Die Nachricht wurde am 6. Januar unter der Überschrift „Schwerer Autounfall auf Grindavíkurveg“ veröffentlicht. Die Tochter des Paares verklagte das Bild, schrieb aber auch einen Post auf Facebook, in dem sie das Bild und die Darstellung der Medien scharf kritisierte, was auf Facebook weithin geteilt wurde.
In die Entscheidung der Ethikkommission gibt an, die Tochter habe sich in ihrer Beschwerde darauf bezogen, dass eine halbe Stunde nach dem Unfall ein Foto der Unfallstelle gezeigt worden sei, das die Verhältnisse an der Unfallstelle zeige. Zu sehen sind sowohl der Betonlaster als auch ein grauer Pickup. Die Tochter war der Ansicht, dass die Veröffentlichung des Bildes gegen Artikel 8 des Internationalen Verhaltenskodex für Journalisten verstößt, der besagt, dass die Privatsphäre und die Würde der besprochenen Personen zu respektieren sind.
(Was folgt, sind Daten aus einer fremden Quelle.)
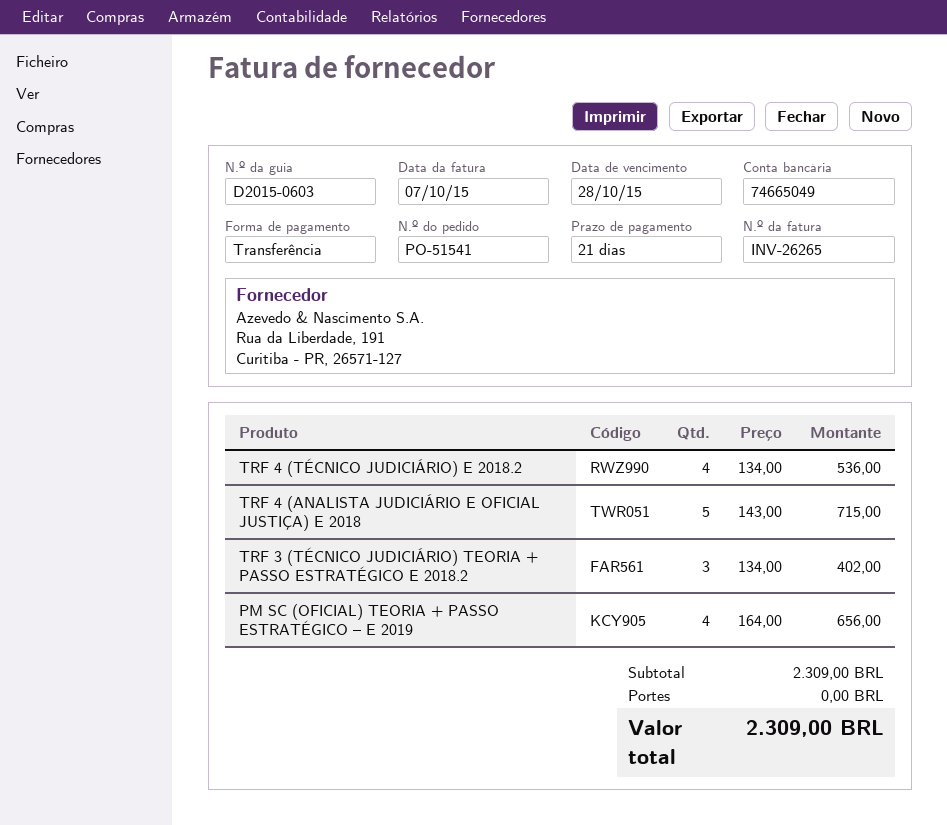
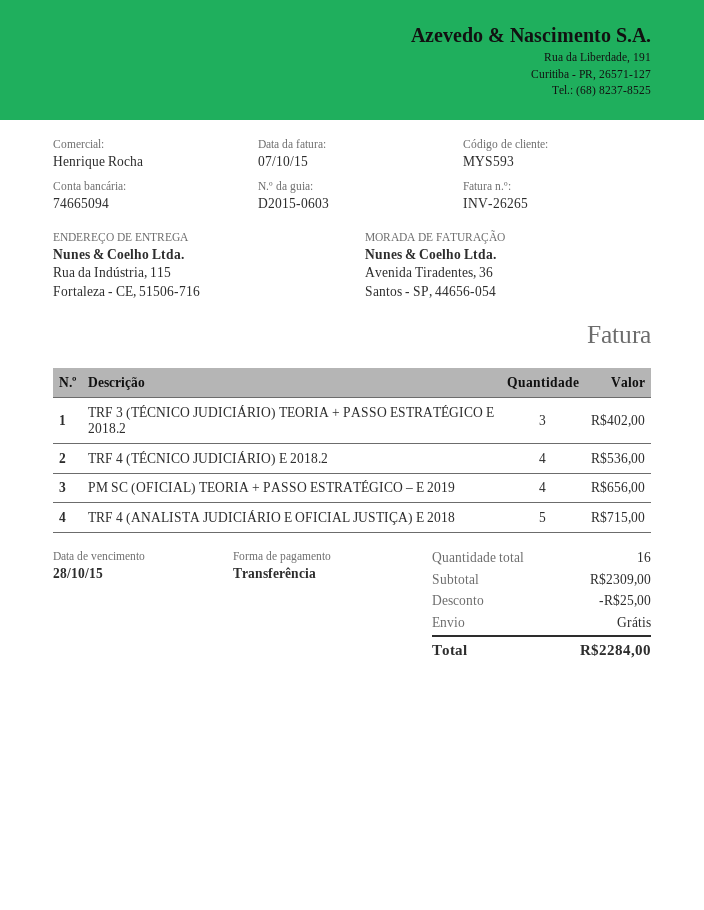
bank account: 74665049 -> 74665094
discount: none -> 25.00
total: 2309.00 -> 2284.00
Die Tochter glaubte, dass durch die Veröffentlichung des Fotos die Privatsphäre ihrer Eltern verletzt worden sei, sie durften zu diesem Zeitpunkt jedoch mit ins Auto.
Vísir antwortete, dass das Bild mit einer Weitwinkelaufnahme aufgenommen worden sei und es nicht möglich sei, das Nummernschild am Fahrzeug zu identifizieren. Außerdem ist der Ort eines Verkehrsunfalls eine Angelegenheit von öffentlichem Interesse, und daher hat ein Journalist die volle Freiheit, die Informationen einzuholen und zu veröffentlichen.
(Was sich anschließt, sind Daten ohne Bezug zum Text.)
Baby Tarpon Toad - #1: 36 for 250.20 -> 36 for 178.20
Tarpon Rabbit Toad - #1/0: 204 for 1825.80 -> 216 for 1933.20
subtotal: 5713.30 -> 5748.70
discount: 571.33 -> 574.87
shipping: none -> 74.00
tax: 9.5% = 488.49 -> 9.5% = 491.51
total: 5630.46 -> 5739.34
In ihrem Urteil hält die Ethikkommission fest, dass die Veröffentlichung des Fotos nicht missbräuchlich gewesen sei, da das Foto die Verhältnisse am Unfallort zeigen sollte, identifizierende Informationen über das Auto jedoch nicht erkennbar seien. Aus diesem Grund geht die Ethikkommission davon aus, dass bei der Veröffentlichung des Bildes kein unangemessenes Verhalten vorliegt. Außerdem ereignete sich der Unfall auf einer stark befahrenen Straße und daher ist es nicht möglich, zur Veröffentlichung des Bildes so kurz nach dem Unfall Stellung zu nehmen.
Es wird nicht davon ausgegangen, dass der Angeklagte in dem Fall, Atli Ísleifsson, stellvertretender Nachrichtendirektor bei Vísi.is, gegen den Verhaltenskodex des Unternehmens verstoßen hat.